Compositional Incoherence is a Parity
Local Audit Carries Zero Signal; Recovering Conventions from Observation is SQ- and LPN-Hard
Recovering the compositional obstruction from r-local observation is SQ-hard (q ≥ (2^k-1)τ²) and LPN/LWE-hard under noise — local interpretability sees zero cyclic signal by a complexity barrier, not a tooling gap
A radius-r statistical query correlated with the obstruction (refutes Thm 1); a poly(k)-query constant-tolerance learner recovering the obstruction (refutes Thm 2); a PPT recoverer from noisy local views (refutes Thm 3 or breaks LPN/LWE)
Abstract
Semantic coherence of a composition is agreement of the conventions its components attach to shared quantities around every cycle; a companion impossibility result shows no bounded-radius local audit can certify it.
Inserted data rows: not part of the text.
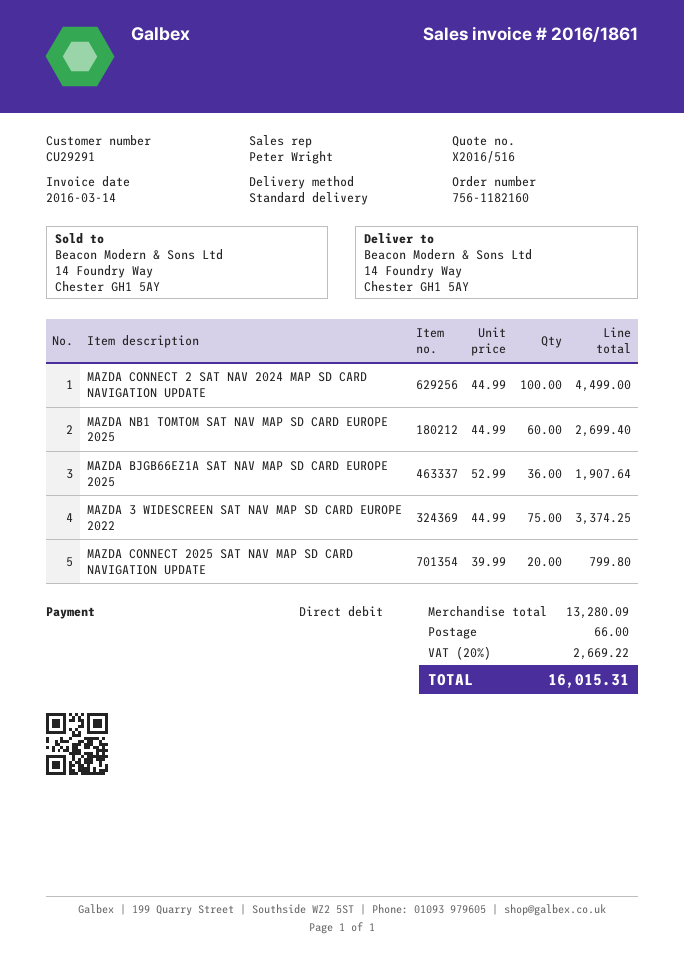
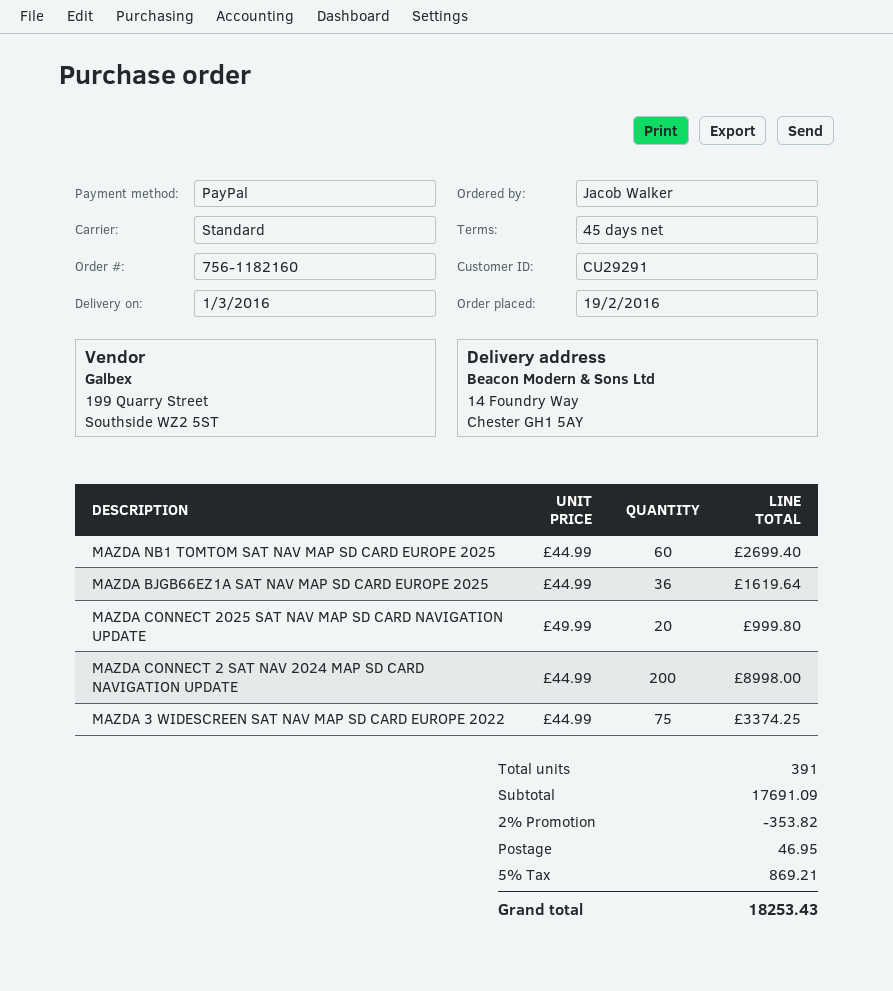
payment method: direct debit -> PayPal
MAZDA CONNECT 2 SAT NAV 2024 MAP SD CARD NAVIGATION UPDATE: 100 x 44.99 = 4499.00 -> 200 x 44.99 = 8998.00
MAZDA BJGB66EZ1A SAT NAV MAP SD CARD EUROPE 2025: 36 x 52.99 = 1907.64 -> 36 x 44.99 = 1619.64
MAZDA CONNECT 2025 SAT NAV MAP SD CARD NAVIGATION UPDATE: 20 x 39.99 = 799.80 -> 20 x 49.99 = 999.80
subtotal: 13280.09 -> 17691.09
discount: none -> 2% = 353.82
shipping: 66.00 -> 46.95
tax: 20% = 2669.22 -> 5% = 869.21
total: 16015.31 -> 18253.43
This paper recasts certification as learning, from one observation: the holonomy of a composition around a cycle is a parity of edge signs, so recovering its coherence structure is learning a parity. Three results follow. On a graph of girth > 2r the radius-r local views are identical across all obstructions, so local interpretability obtains zero signal at any sample size. Detection is trivial but recovery is statistical-query-hard: any correlational-SQ learner needs q ≥ (2^k-1)τ² queries, exponential in the cycle-count. Under noisy observation, recovery is LPN/LWE-hard in the abelian regime. The barrier is complexity-theoretic, not a tooling limitation.